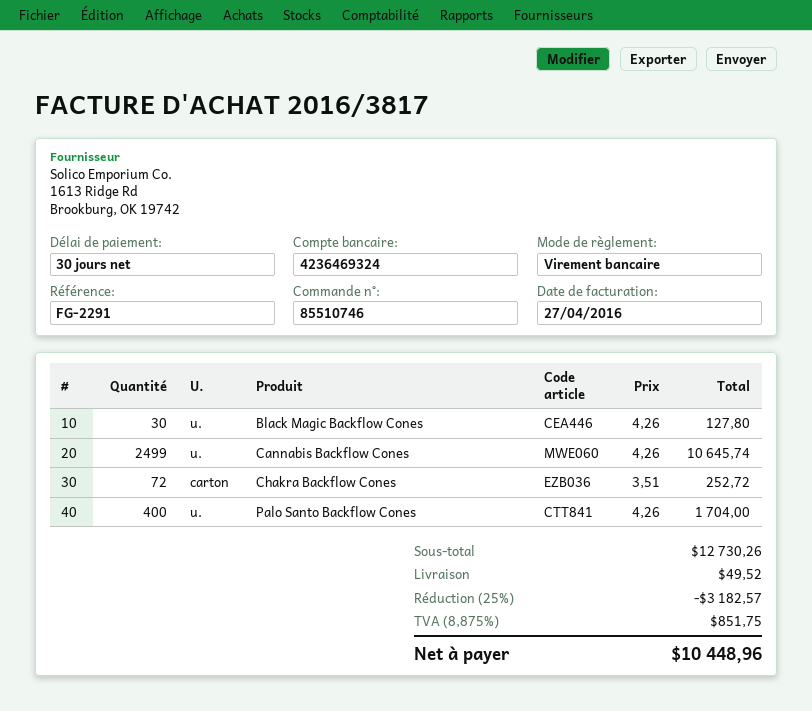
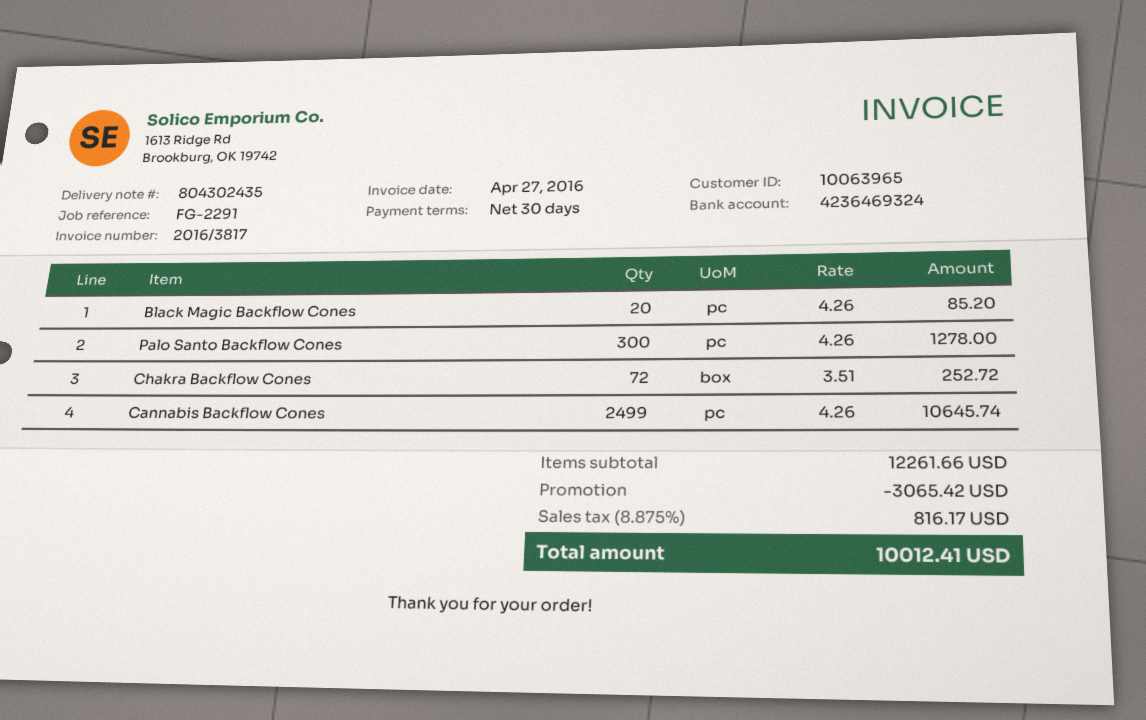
Black Magic Backflow Cones: 30 x 4.26 = 127.80 -> 20 x 4.26 = 85.20
Palo Santo Backflow Cones: 400 x 4.26 = 1704.00 -> 300 x 4.26 = 1278.00
subtotal: 12730.26 -> 12261.66
discount: 3182.57 -> 3065.42
shipping: 49.52 -> none
tax: 8.875% = 851.75 -> 8.875% = 816.17
total: 10448.96 -> 10012.41

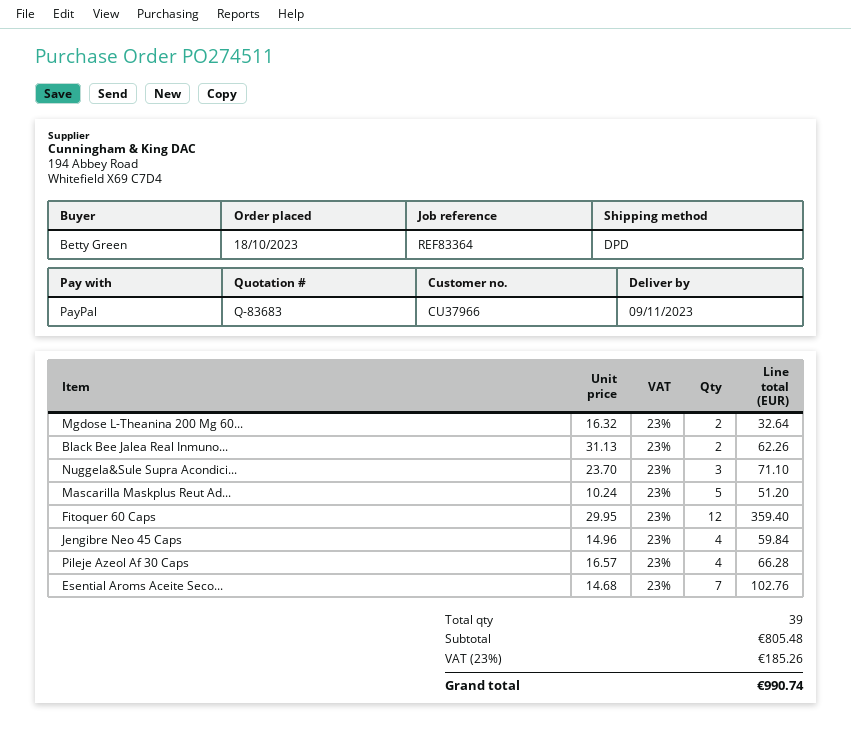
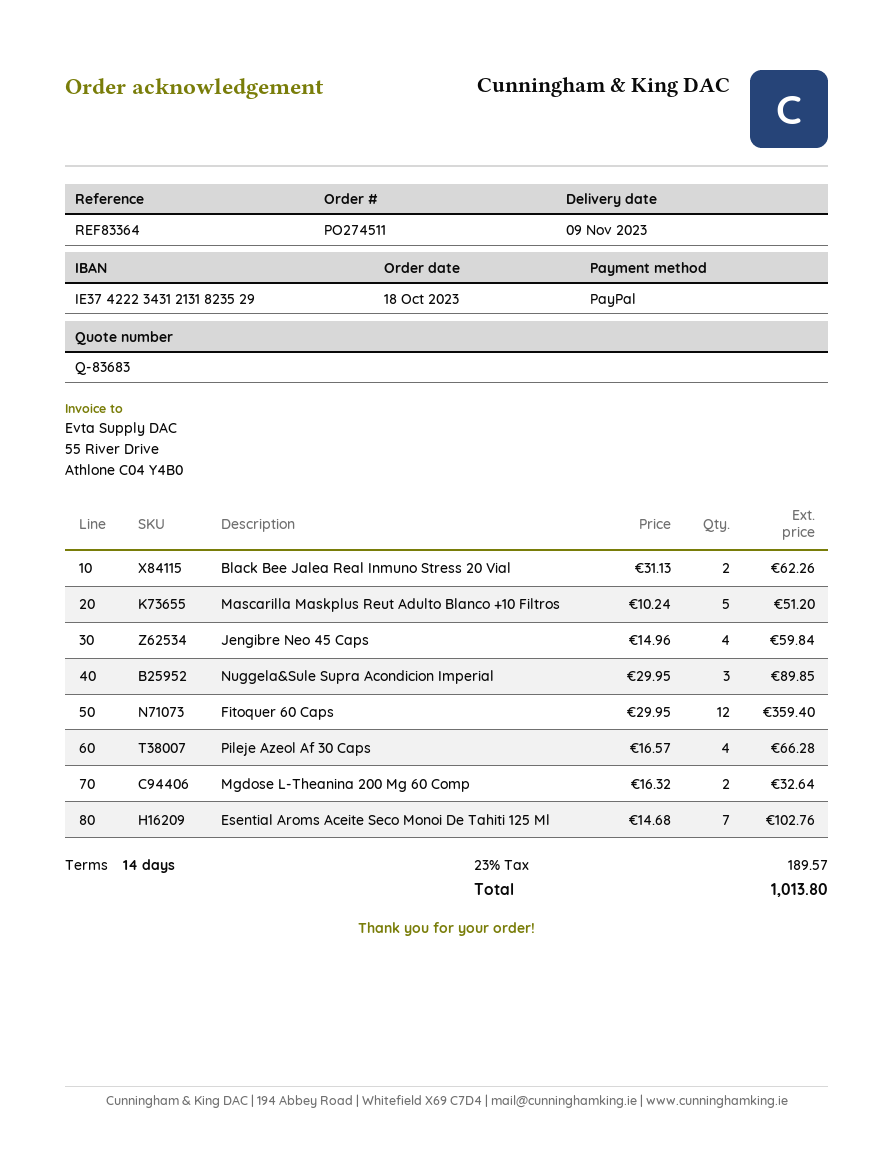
Nuggela&Sule Supra Acondici...: 3 x 23.70 = 71.10 -> 3 x 29.95 = 89.85
tax: 23% = 185.26 -> 23% = 189.57
total: 990.74 -> 1013.80

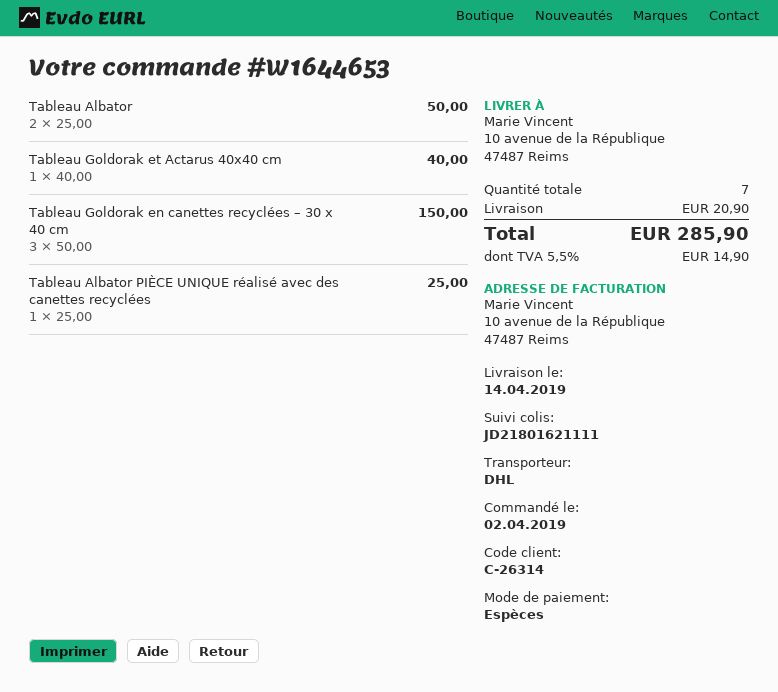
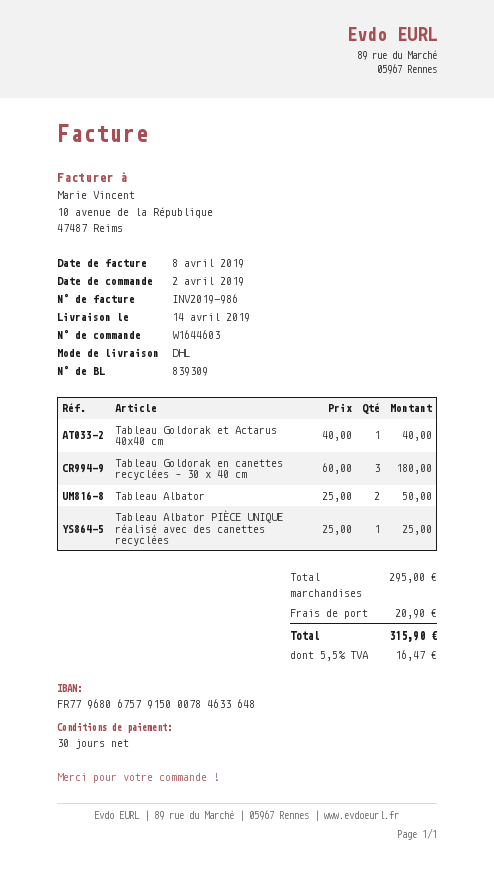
order number: W1644653 -> W1644603
Tableau Goldorak en canettes recyclées – 30 x 40 cm: 3 x 50.00 = 150.00 -> 3 x 60.00 = 180.00
tax: 5.5% = 14.90 -> 5.5% = 16.47
total: 285.90 -> 315.90

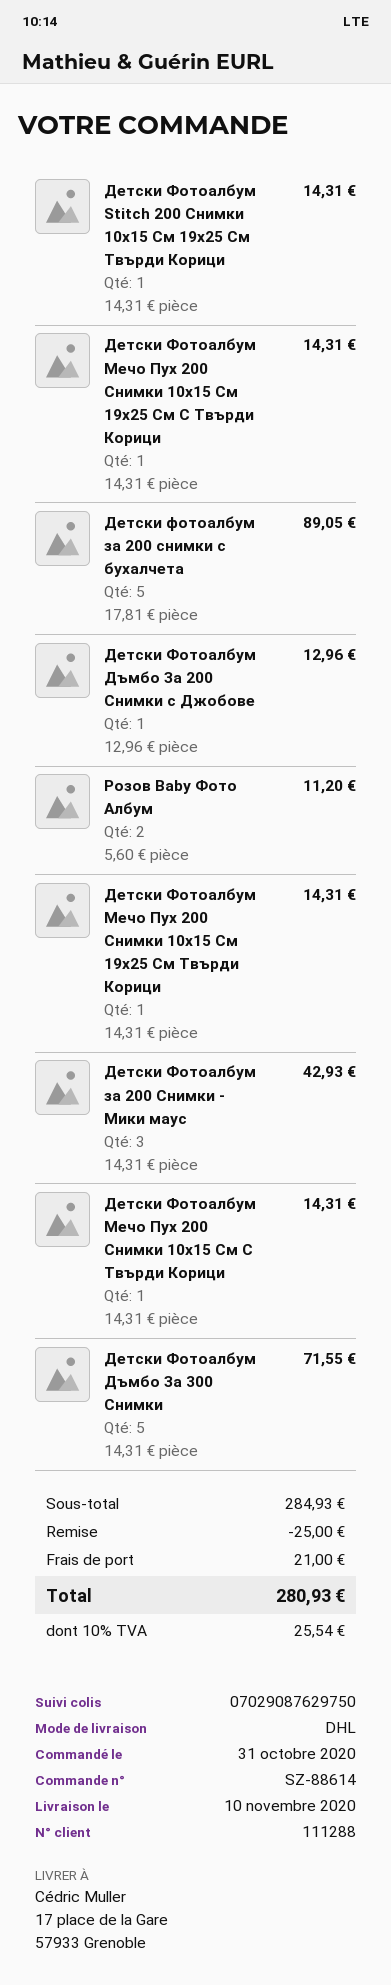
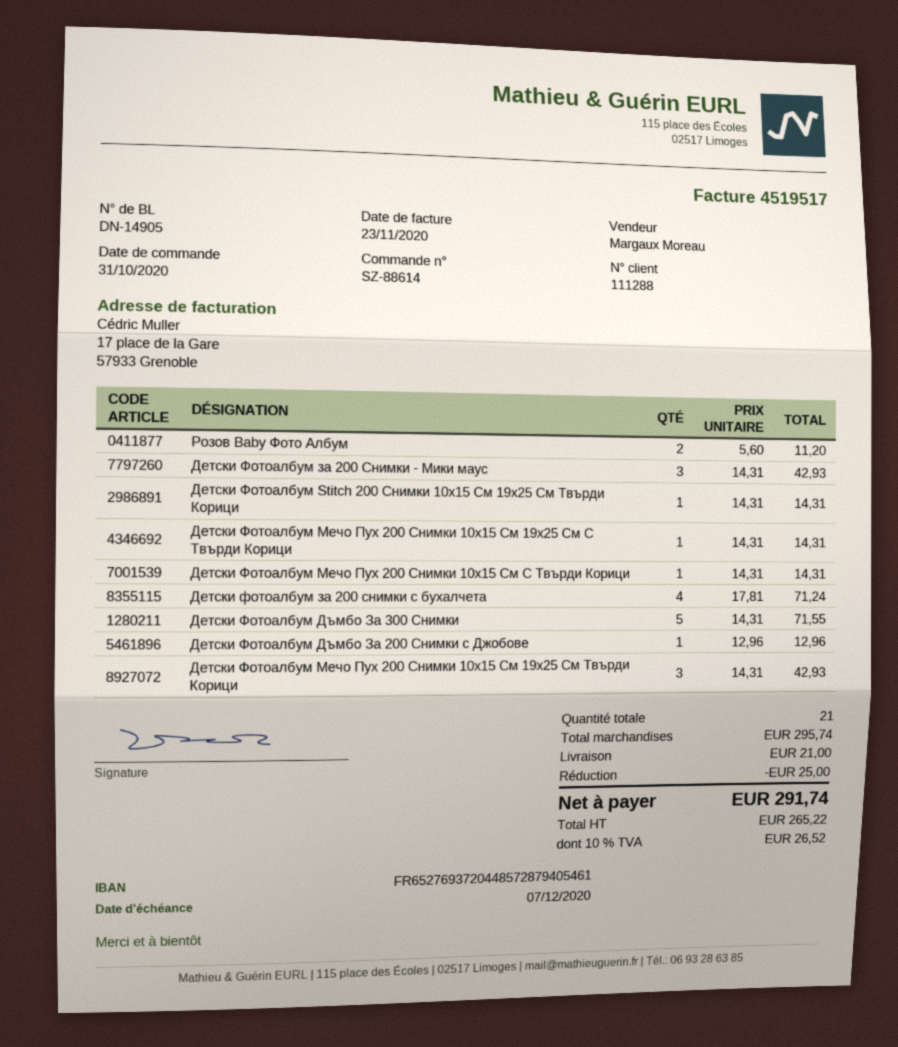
Детски фотоалбум за 200 снимки с бухалчета: 5 x 17.81 = 89.05 -> 4 x 17.81 = 71.24
Детски Фотоалбум Мечо Пух 200 Снимки 10x15 См 19x25 См Твърди Корици: 1 x 14.31 = 14.31 -> 3 x 14.31 = 42.93
subtotal: 284.93 -> 295.74
tax: 10% = 25.54 -> 10% = 26.52
total: 280.93 -> 291.74

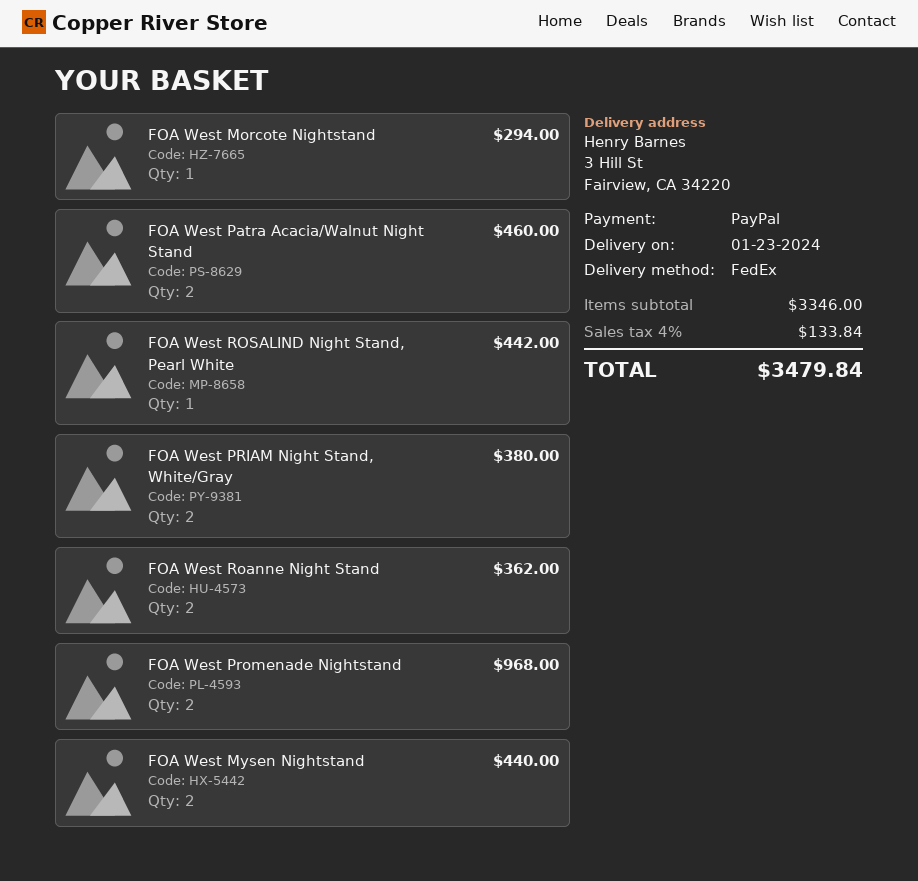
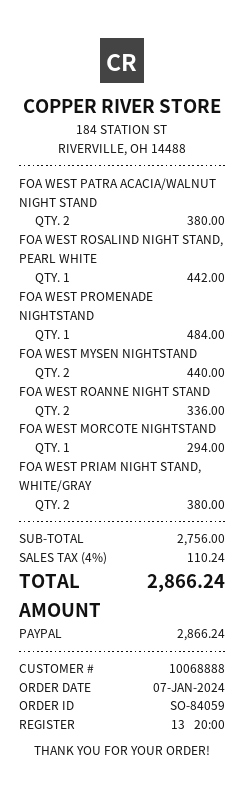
FOA West Patra Acacia/Walnut Night Stand: 2 for 460.00 -> 2 for 380.00
FOA West Roanne Night Stand: 2 for 362.00 -> 2 for 336.00
FOA West Promenade Nightstand: 2 for 968.00 -> 1 for 484.00
subtotal: 3346.00 -> 2756.00
tax: 4% = 133.84 -> 4% = 110.24
total: 3479.84 -> 2866.24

-------------------------

* _Requirement_: This task calls for restating, word for word, each line from the line holding "subtotal: 284.93 -> 295.74" through the end of the material, pictures left out.

* _Answer to the problem_:
subtotal: 284.93 -> 295.74
tax: 10% = 25.54 -> 10% = 26.52
total: 280.93 -> 291.74

FOA West Patra Acacia/Walnut Night Stand: 2 for 460.00 -> 2 for 380.00
FOA West Roanne Night Stand: 2 for 362.00 -> 2 for 336.00
FOA West Promenade Nightstand: 2 for 968.00 -> 1 for 484.00
subtotal: 3346.00 -> 2756.00
tax: 4% = 133.84 -> 4% = 110.24
total: 3479.84 -> 2866.24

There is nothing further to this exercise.